В природе Православия заложена возможность для него овладеть миром; оно глубоко теократично, потому что соборность, видимый республиканизм нашей Церкви означает ее строго монархическое чувство ко Христу. Христос настолько единствен и исключителен, что даже не может иметь никакого наместника, ибо ничто с Ним не сравнимо и никто не может говорить Его именем. Мы не думаем, что незавершенность земной организации нашей Церкви — источник ее слабости, это источник ее силы, потому что глава Церкви ничем от нас не отделен.

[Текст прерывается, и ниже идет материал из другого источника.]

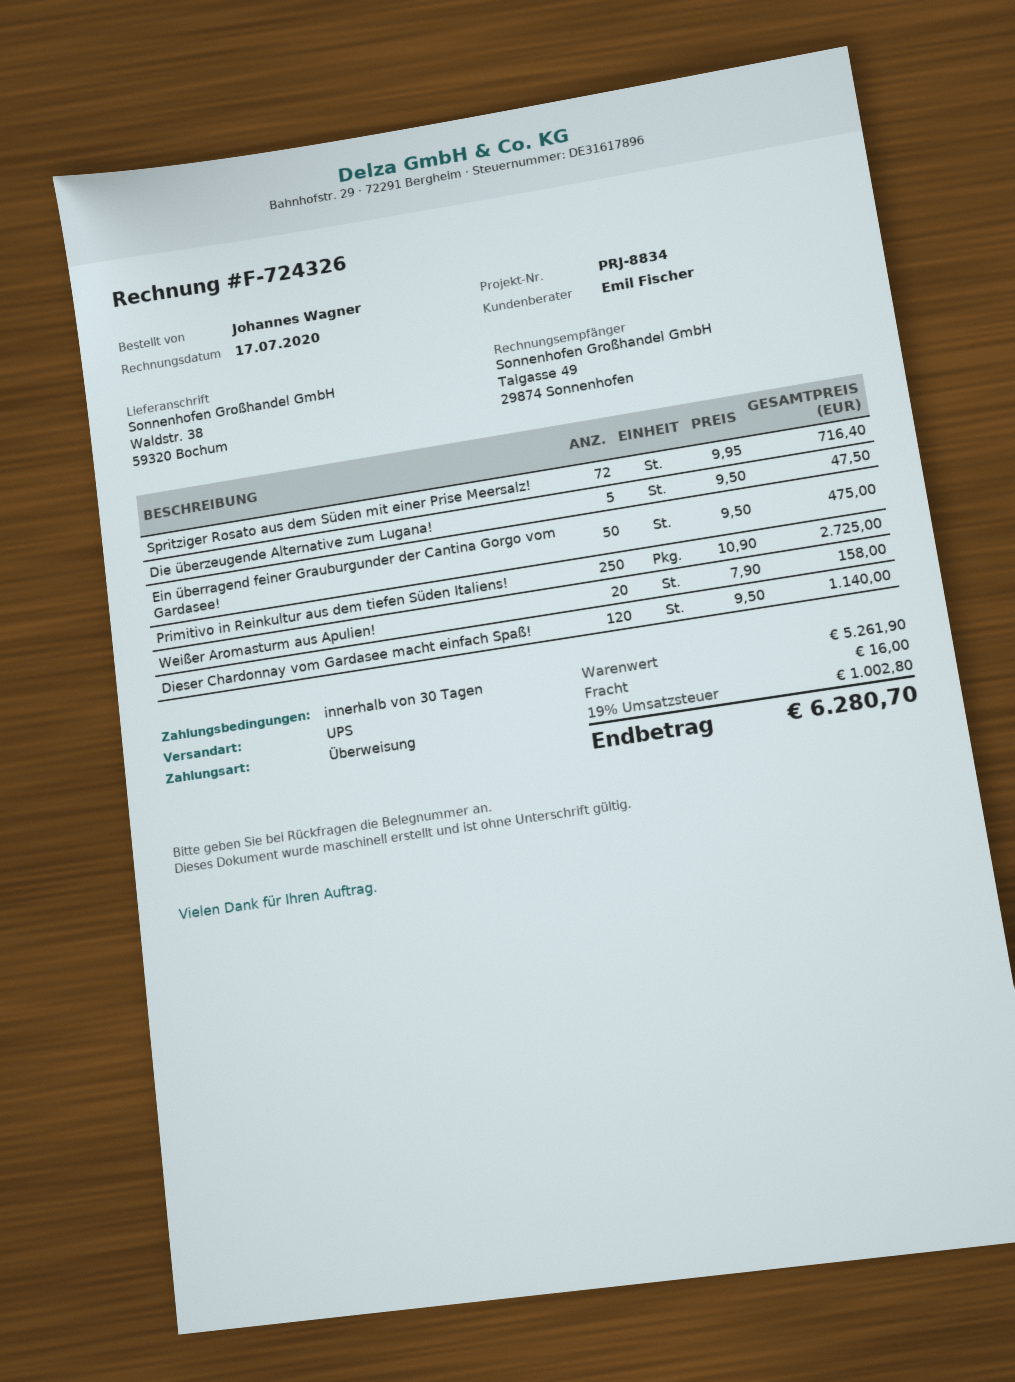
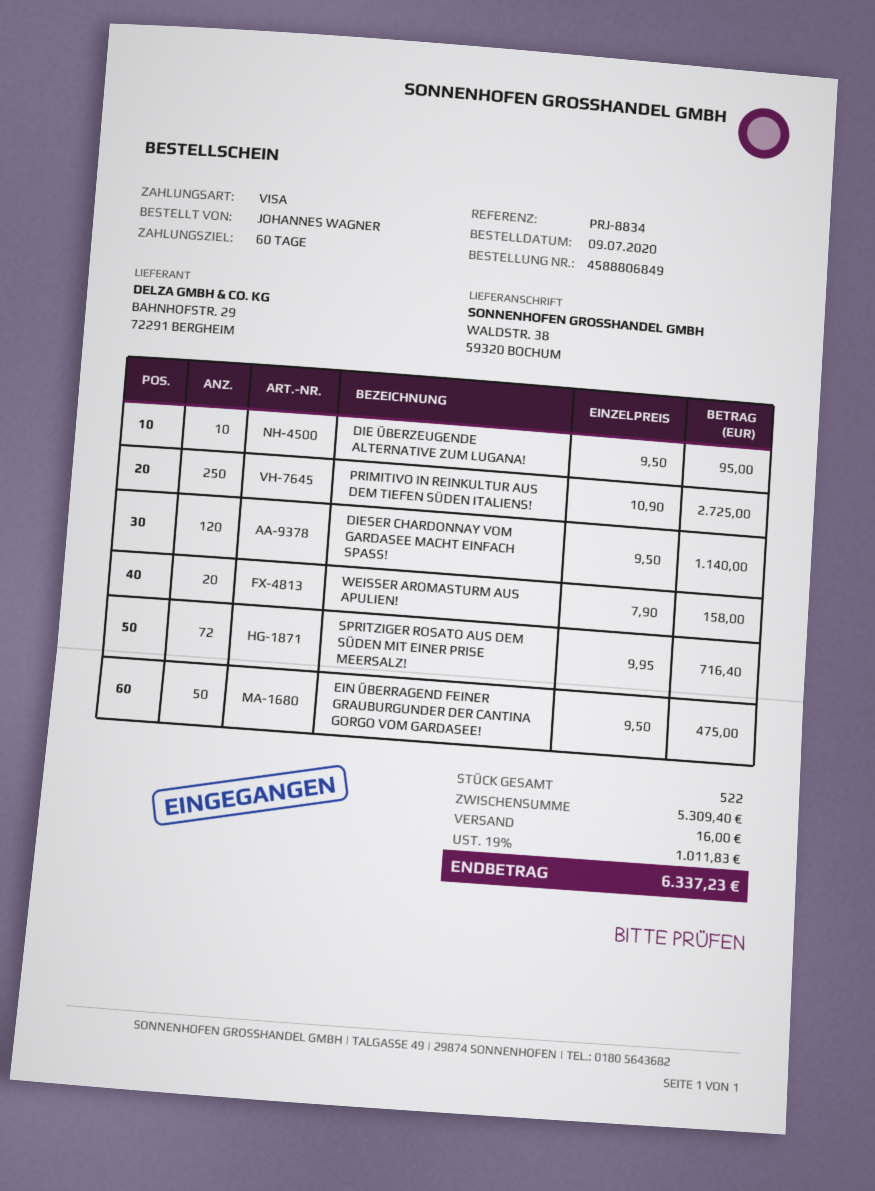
payment terms: 30 days -> 60 days
payment method: bank transfer -> Visa
Die überzeugende Alternative zum Lugana!: 5 x 9.50 = 47.50 -> 10 x 9.50 = 95.00
subtotal: 5261.90 -> 5309.40
tax: 19% = 1002.80 -> 19% = 1011.83
total: 6280.70 -> 6337.23

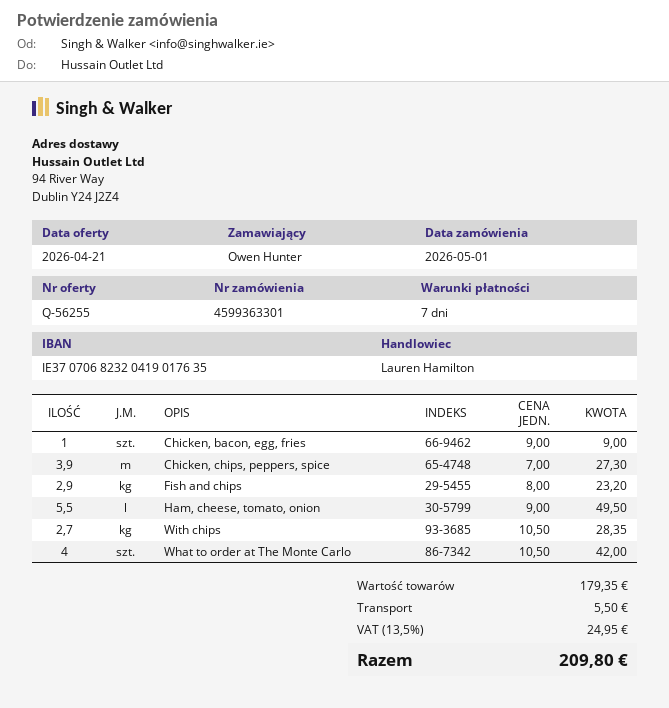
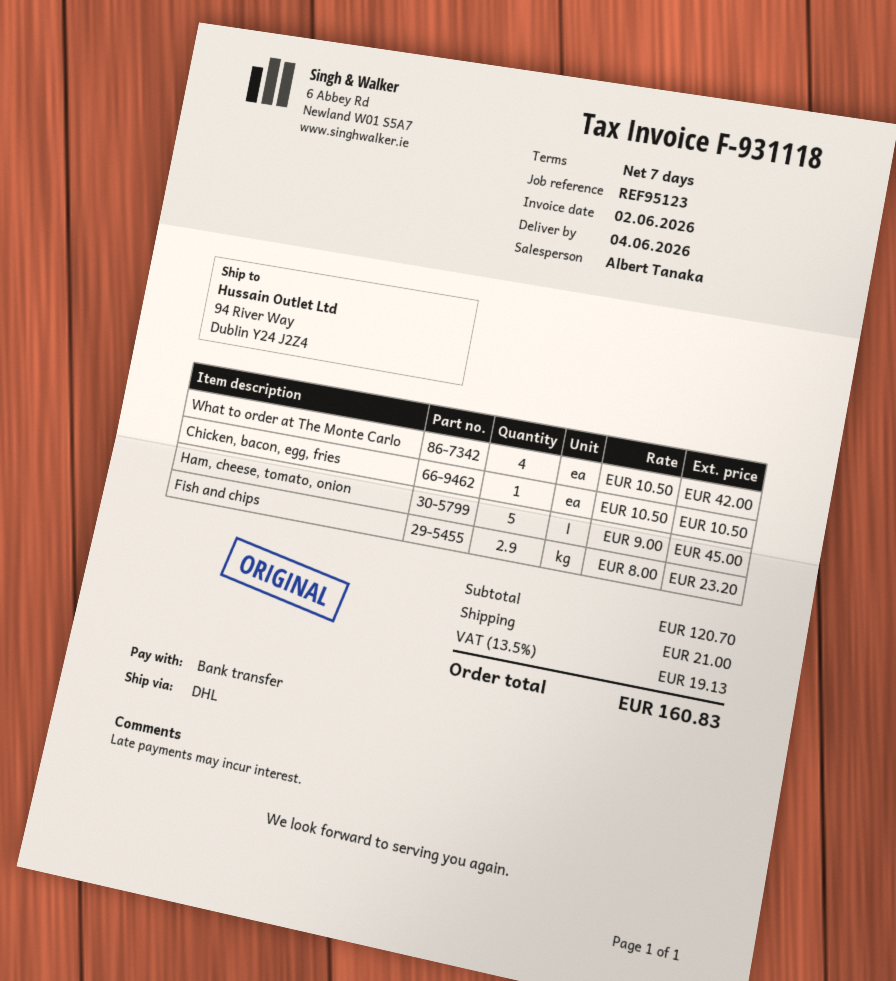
sales rep: Lauren Hamilton -> Albert Tanaka
Chicken, bacon, egg, fries: 1 x 9.00 = 9.00 -> 1 x 10.50 = 10.50
Chicken, chips, peppers, spice: 3.9 x 7.00 = 27.30 -> none
Ham, cheese, tomato, onion: 5.5 x 9.00 = 49.50 -> 5 x 9.00 = 45.00
With chips: 2.7 x 10.50 = 28.35 -> none
subtotal: 179.35 -> 120.70
shipping: 5.50 -> 21.00
tax: 13.5% = 24.95 -> 13.5% = 19.13
total: 209.80 -> 160.83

Этот личный отказ всякого члена иерархии от господства должен успокоить светскую власть, ревнивую ко всякой узурпации. Подчинение Церкви никогда не может быть у нас каким-нибудь личным подчинением, потому что оно означает подчинение сверхличному объективному началу. Столкновение Церкви и государства у нас немыслимо, оно может захватить только материальную сторону Церкви (а не внутреннюю, как это наблюдается в протестантстве); но Церковь может проникнуть в государство, если государство этого захочет, не становясь сама на место государства (как это имеет место в католичестве).

Уроки революции показали всю тщету государства самого по себе, и, наученное горьким опытом, не обратится ли оно в будущем к Церкви?